### Task item
Report every line below that holds the word "city".

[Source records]
--------------------------------------------------
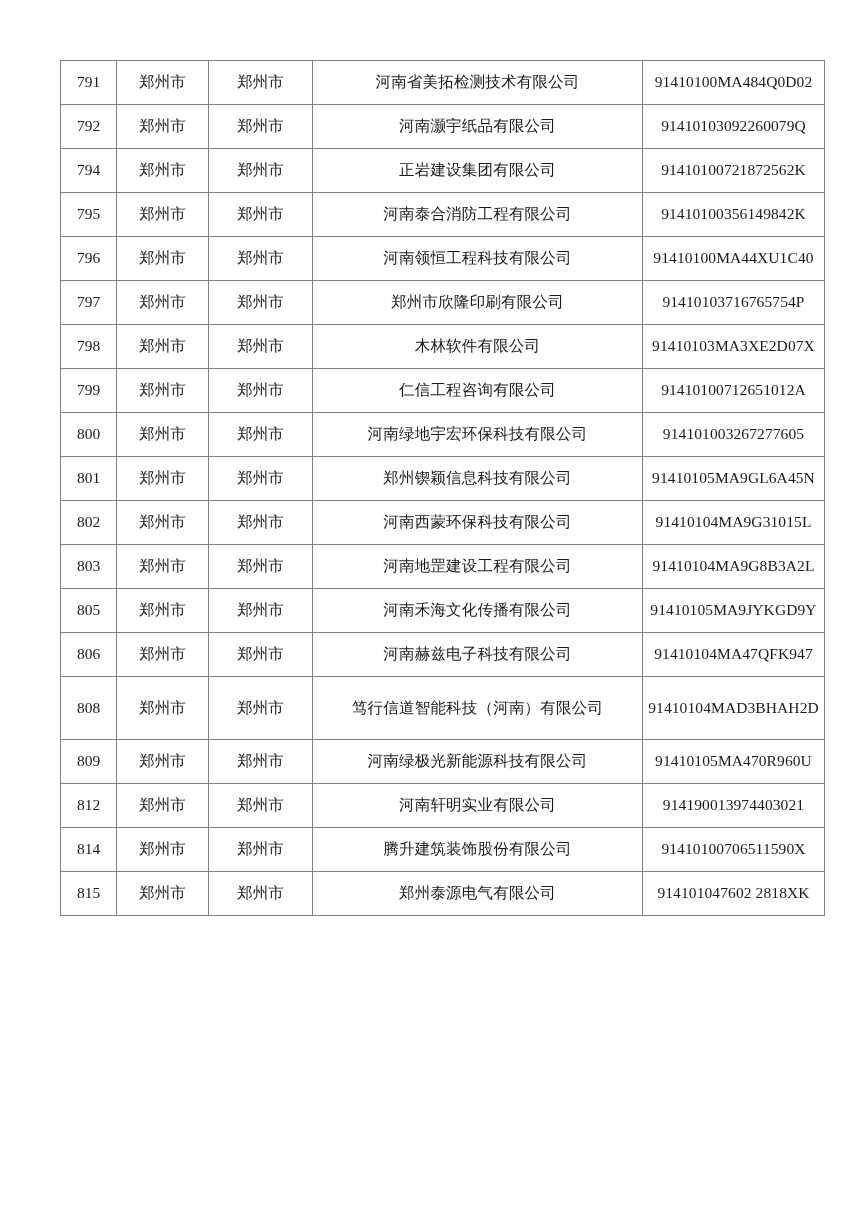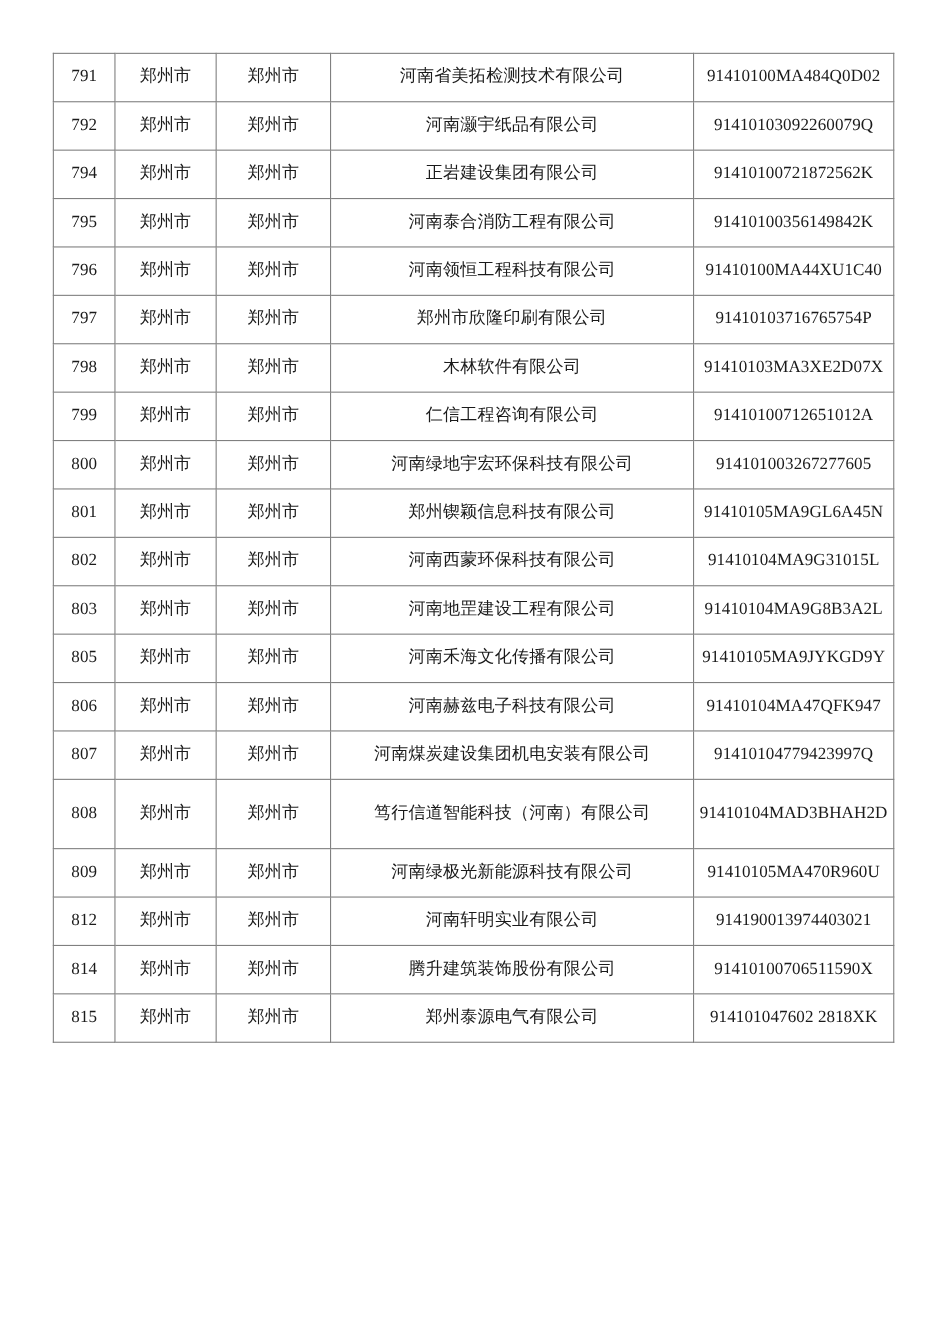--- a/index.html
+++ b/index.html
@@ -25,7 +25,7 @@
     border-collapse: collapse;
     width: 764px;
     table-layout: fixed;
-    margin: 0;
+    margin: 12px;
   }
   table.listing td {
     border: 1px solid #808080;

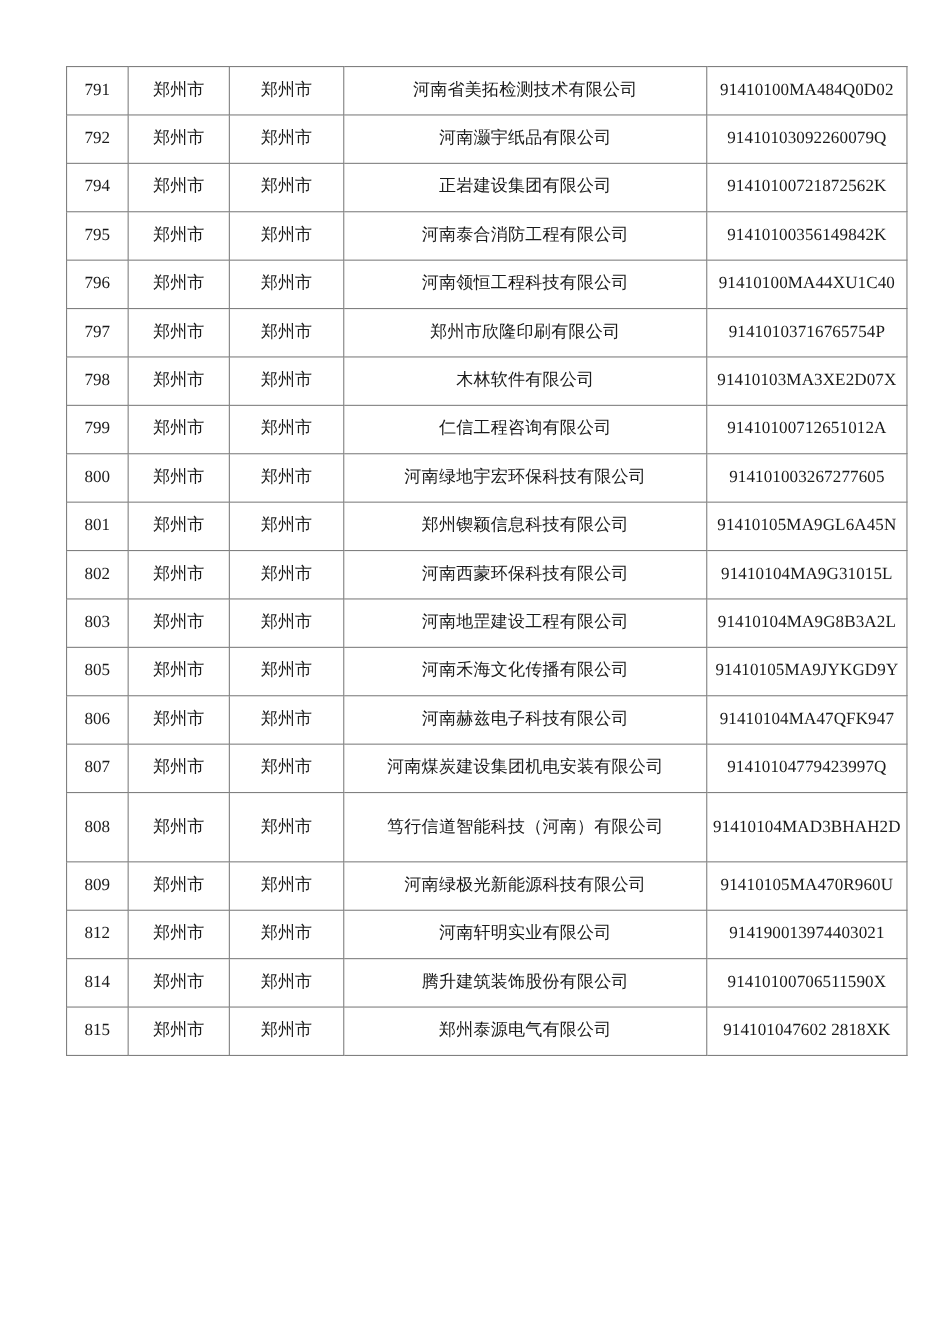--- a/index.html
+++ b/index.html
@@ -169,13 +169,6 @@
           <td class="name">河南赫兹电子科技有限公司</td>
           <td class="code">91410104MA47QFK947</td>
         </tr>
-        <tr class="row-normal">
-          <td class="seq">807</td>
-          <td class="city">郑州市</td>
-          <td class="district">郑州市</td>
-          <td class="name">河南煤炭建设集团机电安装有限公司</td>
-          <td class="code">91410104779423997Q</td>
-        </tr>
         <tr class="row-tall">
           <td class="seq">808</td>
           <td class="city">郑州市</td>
--------------------------------------------------
### Reply to the task
-          <td class="city">郑州市</td>
           <td class="city">郑州市</td>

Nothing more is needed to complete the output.